[What this task involves]: Each line of the material holding the word "style" must be identified and copied.

[The data]:
· · · ·
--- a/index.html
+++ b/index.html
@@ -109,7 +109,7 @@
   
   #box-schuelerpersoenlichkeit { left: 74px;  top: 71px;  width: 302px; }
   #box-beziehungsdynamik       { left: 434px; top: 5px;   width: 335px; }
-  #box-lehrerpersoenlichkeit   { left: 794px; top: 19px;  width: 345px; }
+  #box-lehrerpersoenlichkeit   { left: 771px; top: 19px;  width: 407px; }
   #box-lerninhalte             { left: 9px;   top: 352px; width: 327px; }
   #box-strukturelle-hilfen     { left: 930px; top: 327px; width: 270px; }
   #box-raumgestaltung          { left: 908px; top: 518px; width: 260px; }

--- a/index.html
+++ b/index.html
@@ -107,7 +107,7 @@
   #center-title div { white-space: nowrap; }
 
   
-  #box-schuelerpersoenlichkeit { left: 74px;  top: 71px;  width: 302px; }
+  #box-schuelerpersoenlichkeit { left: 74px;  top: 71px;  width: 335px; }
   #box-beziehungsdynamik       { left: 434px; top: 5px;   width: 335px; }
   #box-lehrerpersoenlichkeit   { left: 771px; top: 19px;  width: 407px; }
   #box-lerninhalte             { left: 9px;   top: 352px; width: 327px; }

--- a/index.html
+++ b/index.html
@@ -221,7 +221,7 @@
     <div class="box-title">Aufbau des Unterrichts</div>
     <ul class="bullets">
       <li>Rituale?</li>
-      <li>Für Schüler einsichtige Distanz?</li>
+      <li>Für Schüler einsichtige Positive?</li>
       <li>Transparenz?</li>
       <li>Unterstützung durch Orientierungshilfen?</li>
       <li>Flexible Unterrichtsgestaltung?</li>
· · · ·
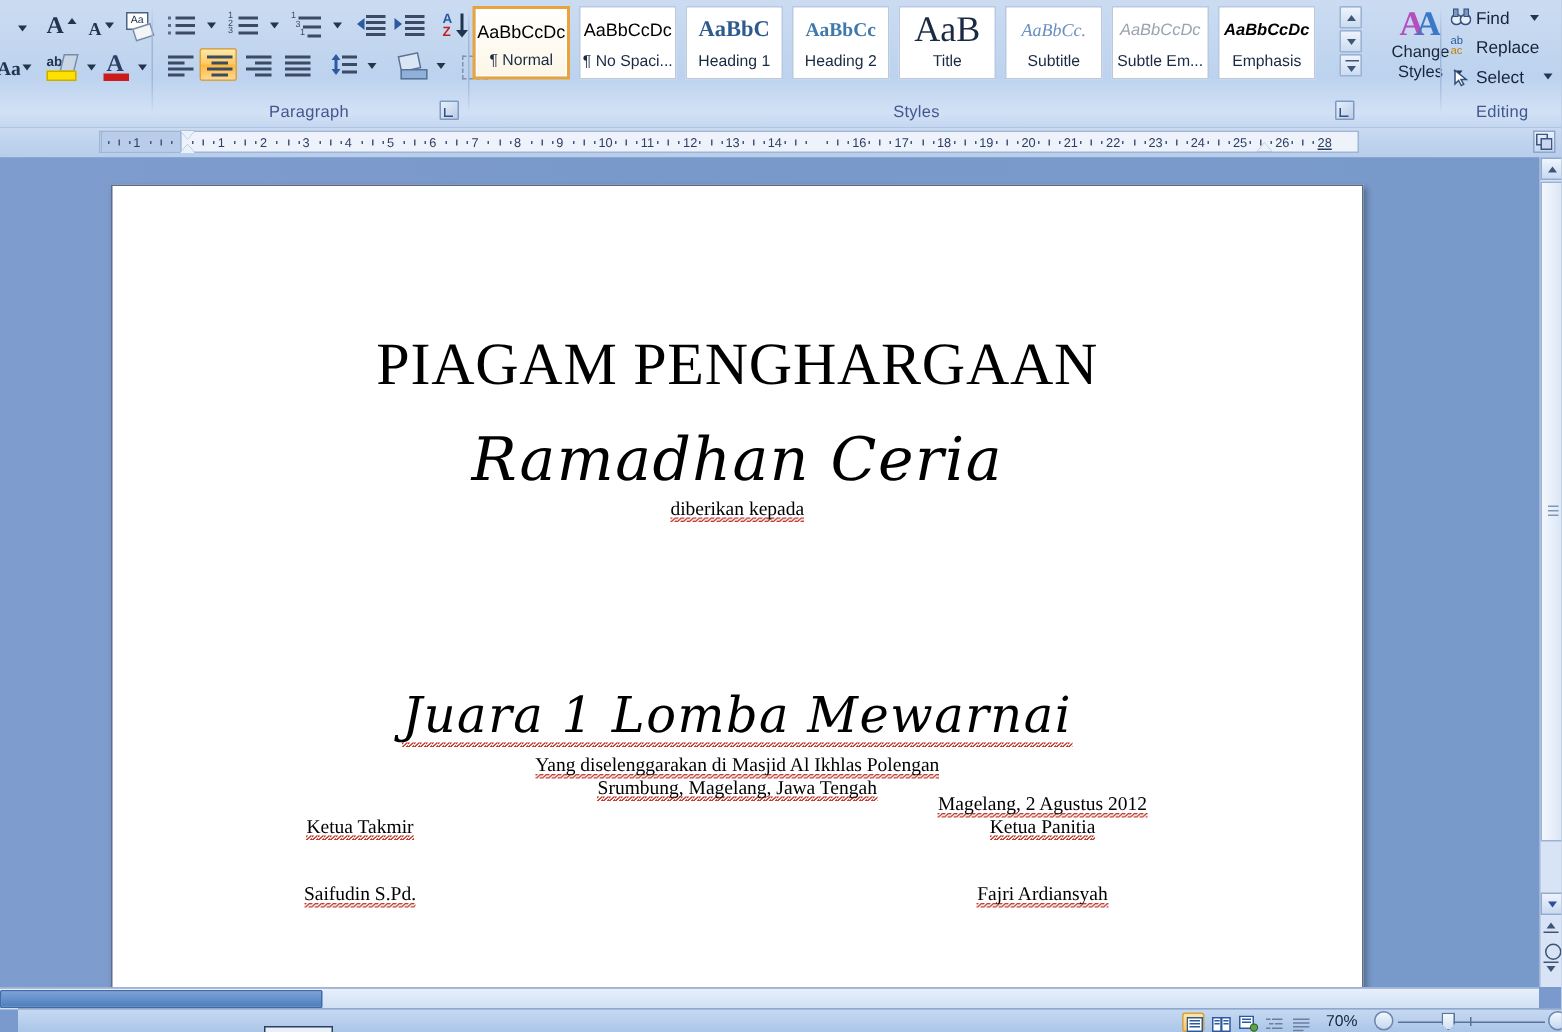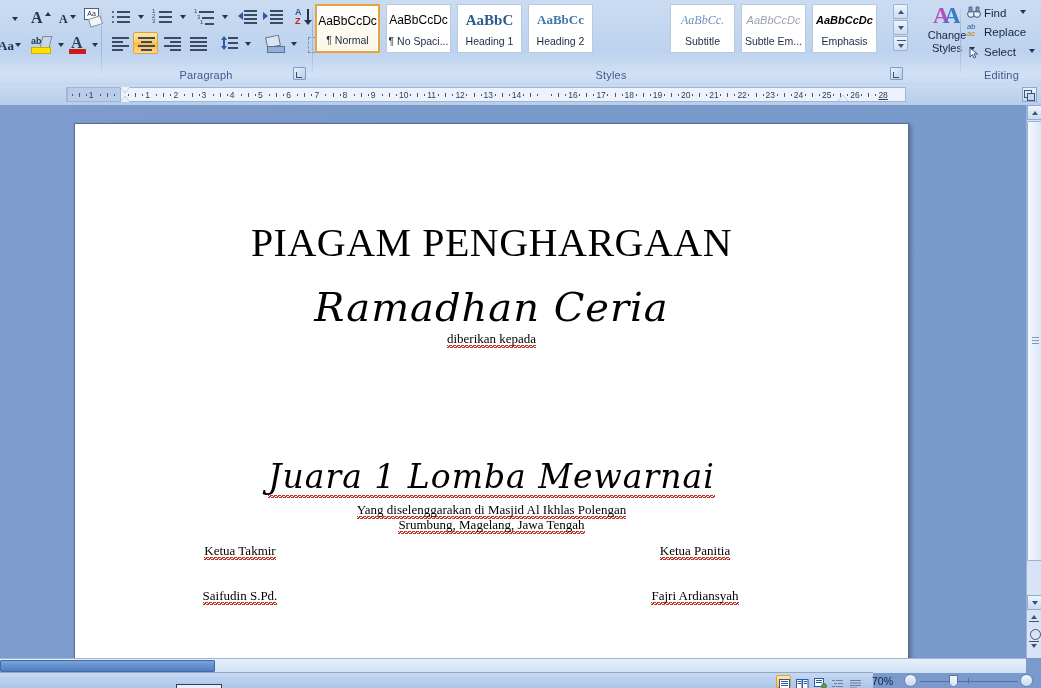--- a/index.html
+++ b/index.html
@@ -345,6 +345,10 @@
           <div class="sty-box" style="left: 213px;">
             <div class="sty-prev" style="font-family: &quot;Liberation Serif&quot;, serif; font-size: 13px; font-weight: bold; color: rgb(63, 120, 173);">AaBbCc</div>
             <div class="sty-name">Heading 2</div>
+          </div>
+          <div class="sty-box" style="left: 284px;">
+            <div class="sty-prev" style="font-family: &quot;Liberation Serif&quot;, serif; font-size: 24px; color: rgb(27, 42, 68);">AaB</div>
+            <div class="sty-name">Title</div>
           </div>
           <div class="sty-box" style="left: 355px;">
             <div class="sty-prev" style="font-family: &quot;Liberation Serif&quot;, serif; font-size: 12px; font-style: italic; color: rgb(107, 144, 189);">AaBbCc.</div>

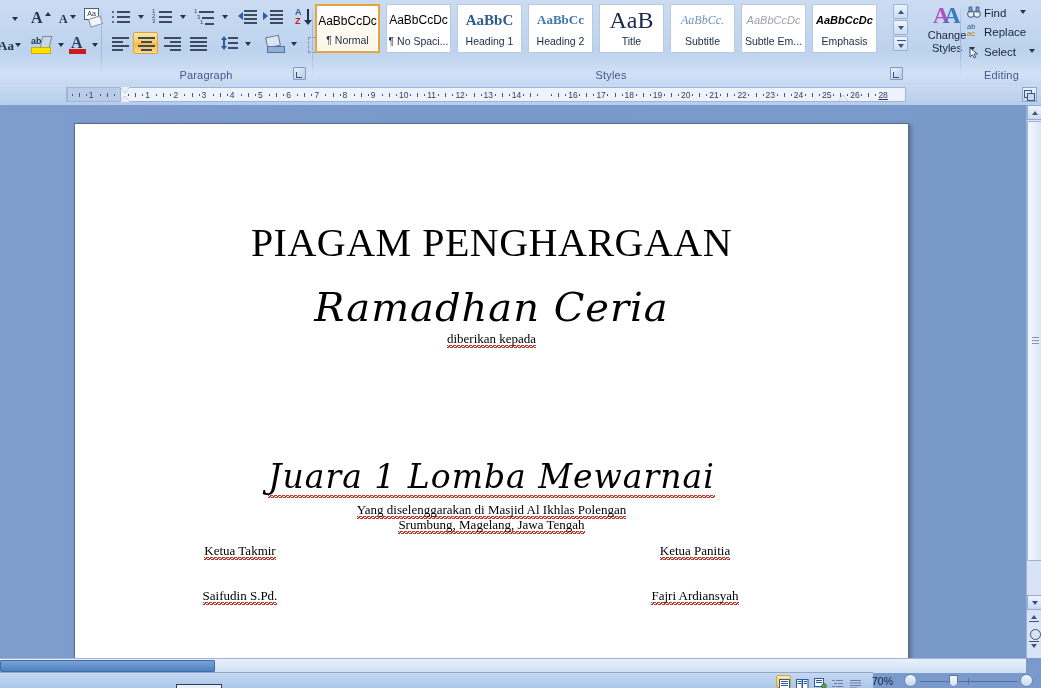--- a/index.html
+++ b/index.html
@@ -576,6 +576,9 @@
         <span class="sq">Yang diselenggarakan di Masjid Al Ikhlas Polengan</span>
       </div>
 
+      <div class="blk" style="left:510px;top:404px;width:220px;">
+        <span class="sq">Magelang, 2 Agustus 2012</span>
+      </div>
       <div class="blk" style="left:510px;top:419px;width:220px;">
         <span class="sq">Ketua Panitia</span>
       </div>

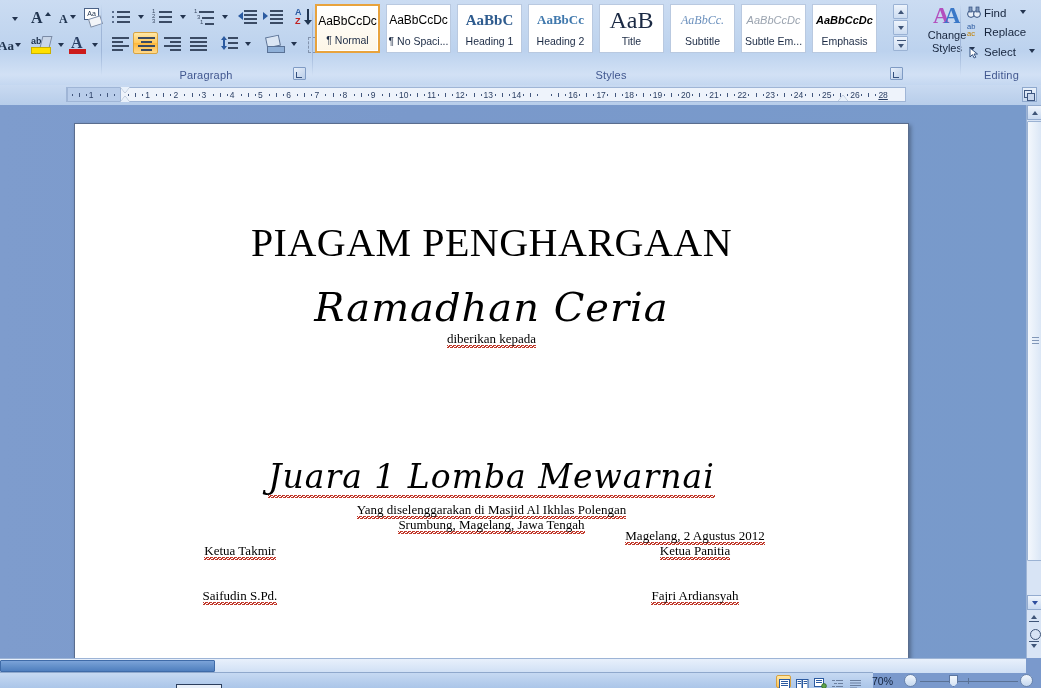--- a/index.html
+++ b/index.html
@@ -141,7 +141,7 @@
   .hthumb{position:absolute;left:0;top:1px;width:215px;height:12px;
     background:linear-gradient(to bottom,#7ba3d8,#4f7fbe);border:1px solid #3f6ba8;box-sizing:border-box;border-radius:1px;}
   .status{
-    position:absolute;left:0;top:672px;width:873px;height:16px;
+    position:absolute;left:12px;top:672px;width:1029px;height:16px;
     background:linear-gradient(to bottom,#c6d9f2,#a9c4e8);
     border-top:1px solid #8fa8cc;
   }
· · · ·
[Written reply]:
           <div class="sty-box" style="left: 213px;">
             <div class="sty-prev" style="font-family: &quot;Liberation Serif&quot;, serif; font-size: 13px; font-weight: bold; color: rgb(63, 120, 173);">AaBbCc</div>
+          <div class="sty-box" style="left: 284px;">
+            <div class="sty-prev" style="font-family: &quot;Liberation Serif&quot;, serif; font-size: 24px; color: rgb(27, 42, 68);">AaB</div>
           <div class="sty-box" style="left: 355px;">
             <div class="sty-prev" style="font-family: &quot;Liberation Serif&quot;, serif; font-size: 12px; font-style: italic; color: rgb(107, 144, 189);">AaBbCc.</div>
+      <div class="blk" style="left:510px;top:404px;width:220px;">
       <div class="blk" style="left:510px;top:419px;width:220px;">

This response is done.